(Materials provided Opens)

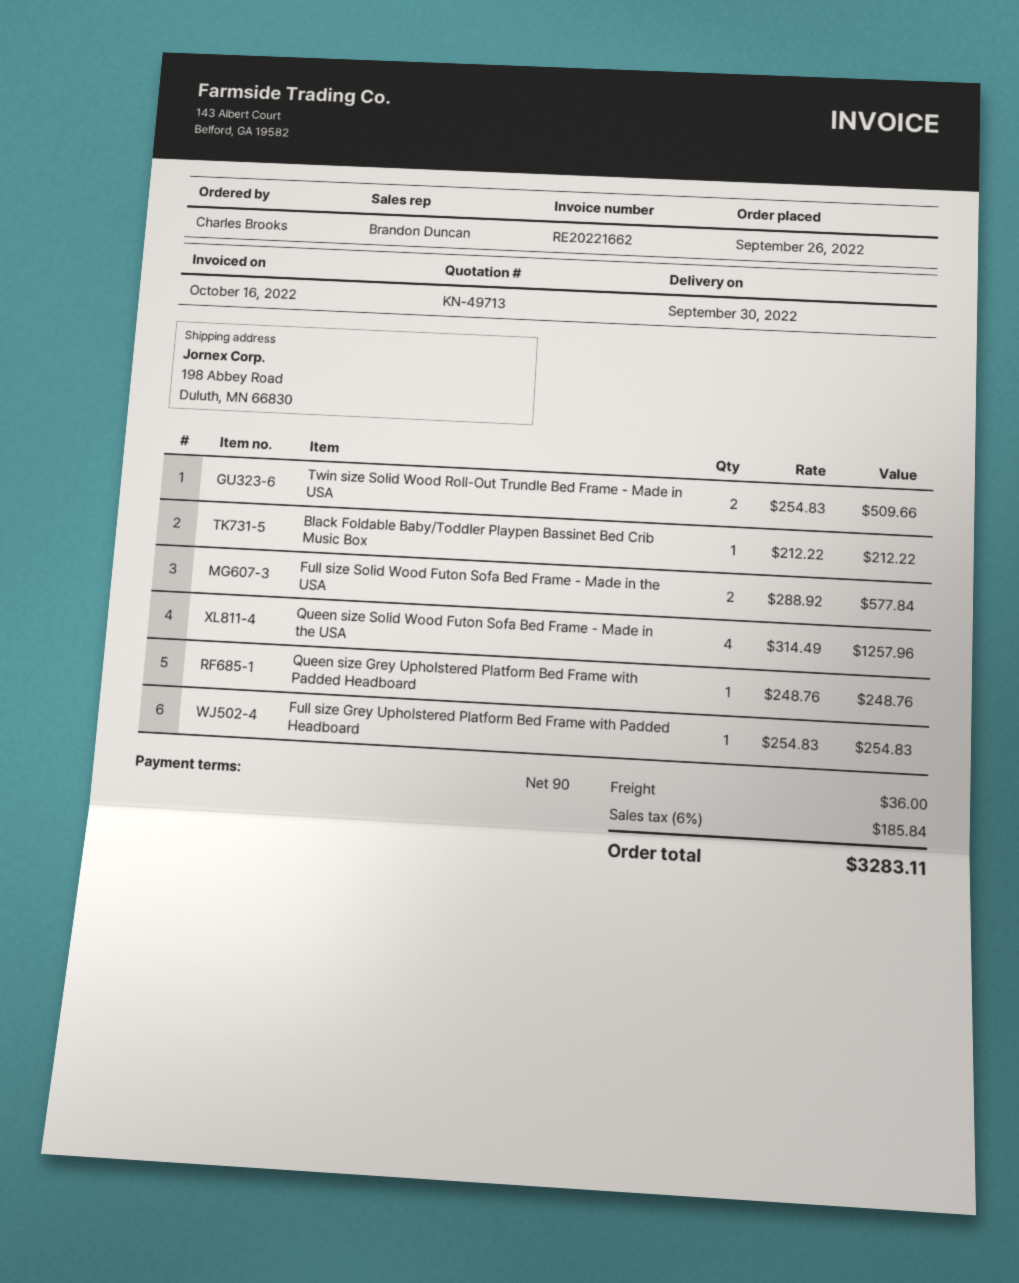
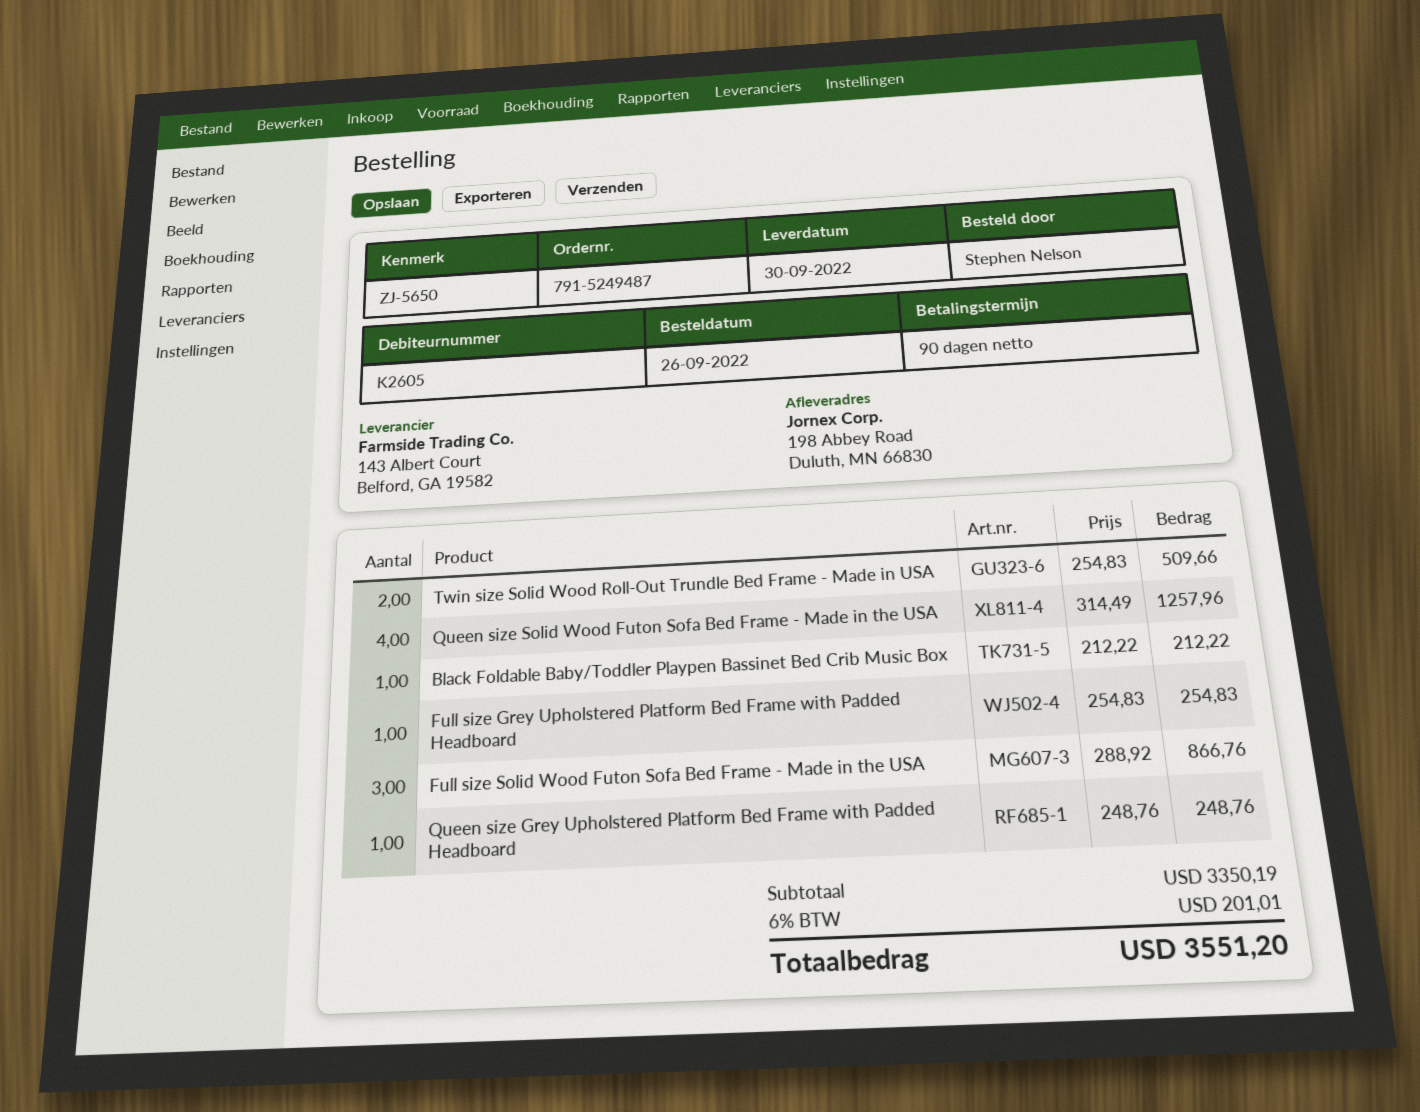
ordered by: Charles Brooks -> Stephen Nelson
Full size Solid Wood Futon Sofa Bed Frame - Made in the USA: 2 x 288.92 = 577.84 -> 3 x 288.92 = 866.76
shipping: 36.00 -> none
tax: 6% = 185.84 -> 6% = 201.01
total: 3283.11 -> 3551.20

(Materials provided Closes)

__Work instruction__: Return the preceding entries exactly, each word as given, but leave out any picture.

__Task solution__:
ordered by: Charles Brooks -> Stephen Nelson
Full size Solid Wood Futon Sofa Bed Frame - Made in the USA: 2 x 288.92 = 577.84 -> 3 x 288.92 = 866.76
shipping: 36.00 -> none
tax: 6% = 185.84 -> 6% = 201.01
total: 3283.11 -> 3551.20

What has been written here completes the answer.